Following Tim Cook’s appearance at the D10 conference I’ve heard murmors questioning the future of iAd. Specifically Tim was asked by a Google exec about Apple’s advertising business, he replied that it wasn’t one of the legs of Apple’s stool. You could take this in a variety of ways, one of which is that iAd is viewed as non-essential to Apple and so its future existence isn’t certain.
I certainly hope iAd stays around. After a very bumpy start it has stabilized into a very solid platform that serves its intended goal of providing a native mechanism for making money in free apps. In fact, the performance of iAd has grown so solid over the past 6 months or so that I recently dropped all other advertising platforms from Audiobooks (previously I’ve integrated with MobClix, Admob, and Adsense).
I did this for two simple reasons:
- The quality of the advertisements that appear in my app are consistently better with iAd
- iAd consistenly performs better financially than any other platfrom ### Quality
Quality is a bit of a subjective measure but I’ve yet to see an iAd placement that I wouldn’t feel comfortable showing in my app. Apple screens and manages its advertisers with what appears to a be a high level of control.
With the other 3rd party ad-networks you never know what you are going to get. I’ve often seen non-retina optimized, gaudy placements sometimes even promoting products and services I’d rather not be associated with.
Related to this is the fact that I don’t have to include massive, closed source libraries in my app that have the potential to do all manner of nefarious things with my user’s data without my knowing. Potentially putting my app and my users at risk.
Financial Performance
In the early days of iAd it appeared to be massively oversubscribed. There were simply too many developers trying to use it compared with the pool of advertisers. This lead to notoriously low fill rates and thus relatively poor financial performance. It is hard to pinpoint the exact point where things changed. I have seen a gradual, but consistent drive towards better performance.

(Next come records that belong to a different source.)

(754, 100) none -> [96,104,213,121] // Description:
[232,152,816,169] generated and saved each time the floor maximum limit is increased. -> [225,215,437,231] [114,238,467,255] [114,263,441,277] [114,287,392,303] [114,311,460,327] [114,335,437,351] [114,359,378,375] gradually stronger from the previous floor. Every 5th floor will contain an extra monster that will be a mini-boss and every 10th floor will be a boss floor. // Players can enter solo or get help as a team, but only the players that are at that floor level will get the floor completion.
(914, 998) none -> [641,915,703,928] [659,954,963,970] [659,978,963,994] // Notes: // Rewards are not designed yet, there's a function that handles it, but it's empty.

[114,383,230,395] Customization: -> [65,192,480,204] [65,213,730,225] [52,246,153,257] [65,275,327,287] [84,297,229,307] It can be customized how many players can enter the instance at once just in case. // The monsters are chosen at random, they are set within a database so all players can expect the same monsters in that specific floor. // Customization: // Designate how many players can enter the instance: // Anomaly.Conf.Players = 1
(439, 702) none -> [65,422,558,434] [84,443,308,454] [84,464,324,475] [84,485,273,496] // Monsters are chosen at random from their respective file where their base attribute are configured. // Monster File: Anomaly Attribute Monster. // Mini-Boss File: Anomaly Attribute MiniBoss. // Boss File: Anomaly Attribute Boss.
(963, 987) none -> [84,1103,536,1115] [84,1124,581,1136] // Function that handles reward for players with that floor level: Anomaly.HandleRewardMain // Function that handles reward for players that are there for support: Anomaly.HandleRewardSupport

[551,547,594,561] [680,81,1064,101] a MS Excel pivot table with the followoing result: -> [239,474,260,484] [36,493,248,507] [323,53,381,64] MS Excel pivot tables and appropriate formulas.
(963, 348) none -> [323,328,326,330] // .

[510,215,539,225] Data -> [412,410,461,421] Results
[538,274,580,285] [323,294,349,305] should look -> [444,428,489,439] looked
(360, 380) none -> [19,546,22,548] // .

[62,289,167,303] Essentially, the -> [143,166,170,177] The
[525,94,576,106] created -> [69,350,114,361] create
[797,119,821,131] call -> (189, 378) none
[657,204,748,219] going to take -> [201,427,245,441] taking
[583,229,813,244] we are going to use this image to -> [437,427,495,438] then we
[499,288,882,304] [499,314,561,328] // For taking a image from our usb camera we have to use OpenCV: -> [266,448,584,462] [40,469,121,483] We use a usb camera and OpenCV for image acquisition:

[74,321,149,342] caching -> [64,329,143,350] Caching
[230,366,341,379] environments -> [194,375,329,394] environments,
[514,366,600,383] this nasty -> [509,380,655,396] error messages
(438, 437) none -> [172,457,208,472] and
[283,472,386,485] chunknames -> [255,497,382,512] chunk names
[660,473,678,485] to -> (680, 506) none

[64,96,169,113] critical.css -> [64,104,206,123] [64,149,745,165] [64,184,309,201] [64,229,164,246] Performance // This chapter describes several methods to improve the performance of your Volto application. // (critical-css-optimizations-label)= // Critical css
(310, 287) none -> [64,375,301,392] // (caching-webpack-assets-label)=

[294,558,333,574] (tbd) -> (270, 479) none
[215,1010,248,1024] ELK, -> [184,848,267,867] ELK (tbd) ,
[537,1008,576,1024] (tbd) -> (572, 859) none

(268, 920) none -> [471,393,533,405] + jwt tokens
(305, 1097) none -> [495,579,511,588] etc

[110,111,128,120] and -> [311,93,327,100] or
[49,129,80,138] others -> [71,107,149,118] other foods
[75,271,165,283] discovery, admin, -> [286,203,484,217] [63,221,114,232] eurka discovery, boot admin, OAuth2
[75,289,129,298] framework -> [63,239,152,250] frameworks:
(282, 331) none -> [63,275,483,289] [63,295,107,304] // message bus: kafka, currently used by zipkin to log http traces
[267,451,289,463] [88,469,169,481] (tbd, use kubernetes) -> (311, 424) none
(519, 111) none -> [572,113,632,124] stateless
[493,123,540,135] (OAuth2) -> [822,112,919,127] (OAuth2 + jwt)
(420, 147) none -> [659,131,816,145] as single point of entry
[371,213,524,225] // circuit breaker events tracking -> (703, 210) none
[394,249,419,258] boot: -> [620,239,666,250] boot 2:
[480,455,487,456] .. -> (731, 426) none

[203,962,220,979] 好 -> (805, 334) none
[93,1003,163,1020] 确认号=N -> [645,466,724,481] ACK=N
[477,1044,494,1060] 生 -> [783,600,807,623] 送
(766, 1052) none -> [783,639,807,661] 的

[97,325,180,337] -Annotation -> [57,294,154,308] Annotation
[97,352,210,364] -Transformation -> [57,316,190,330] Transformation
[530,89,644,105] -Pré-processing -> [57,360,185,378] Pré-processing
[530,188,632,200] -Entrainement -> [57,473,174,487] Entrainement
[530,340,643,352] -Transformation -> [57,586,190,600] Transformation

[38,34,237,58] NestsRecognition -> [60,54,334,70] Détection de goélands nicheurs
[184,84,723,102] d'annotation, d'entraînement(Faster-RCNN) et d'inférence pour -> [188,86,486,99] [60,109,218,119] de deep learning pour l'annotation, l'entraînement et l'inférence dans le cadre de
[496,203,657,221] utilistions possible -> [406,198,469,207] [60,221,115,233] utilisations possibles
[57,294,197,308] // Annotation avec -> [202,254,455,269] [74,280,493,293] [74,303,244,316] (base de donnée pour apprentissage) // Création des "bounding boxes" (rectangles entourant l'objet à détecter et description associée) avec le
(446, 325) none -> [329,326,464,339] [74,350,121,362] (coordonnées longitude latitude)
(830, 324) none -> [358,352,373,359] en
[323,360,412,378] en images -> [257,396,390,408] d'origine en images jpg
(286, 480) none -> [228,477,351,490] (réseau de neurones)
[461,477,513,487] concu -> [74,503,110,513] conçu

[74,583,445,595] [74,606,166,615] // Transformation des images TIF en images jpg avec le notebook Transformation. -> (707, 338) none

Over the last 30 days (May 1 - May 30, 2012) here are my average performance stats:
- 6.0M requests, 4.2M impressions
- $1.14 Revenue per thousand impressions (eCPM)
- $0.79 Revenue per thousand requests
- 91% fill rate from eligible devices
- 71% total fill rate
For comparison my typical performance on competing platforms hovered around $0.45 per thousand requests. iAd has consistently out performed the competition even when accounting for their still not 100% fill rate.
Bottom Line
I sincerely hope that iAd has a long future on the iOS platform. It isn’t perfect but it solves a real need in a way that could almost be considered classy (which is quite remarkable for an advertising platform). I wouldn’t expect it to ever make Apple much money but I think they will keep it around because it improves the user experience in a tangible way.
If you are a developer of free apps who was turned off by iAds initially bumpy start I’d strongly recommend giving it a second chance.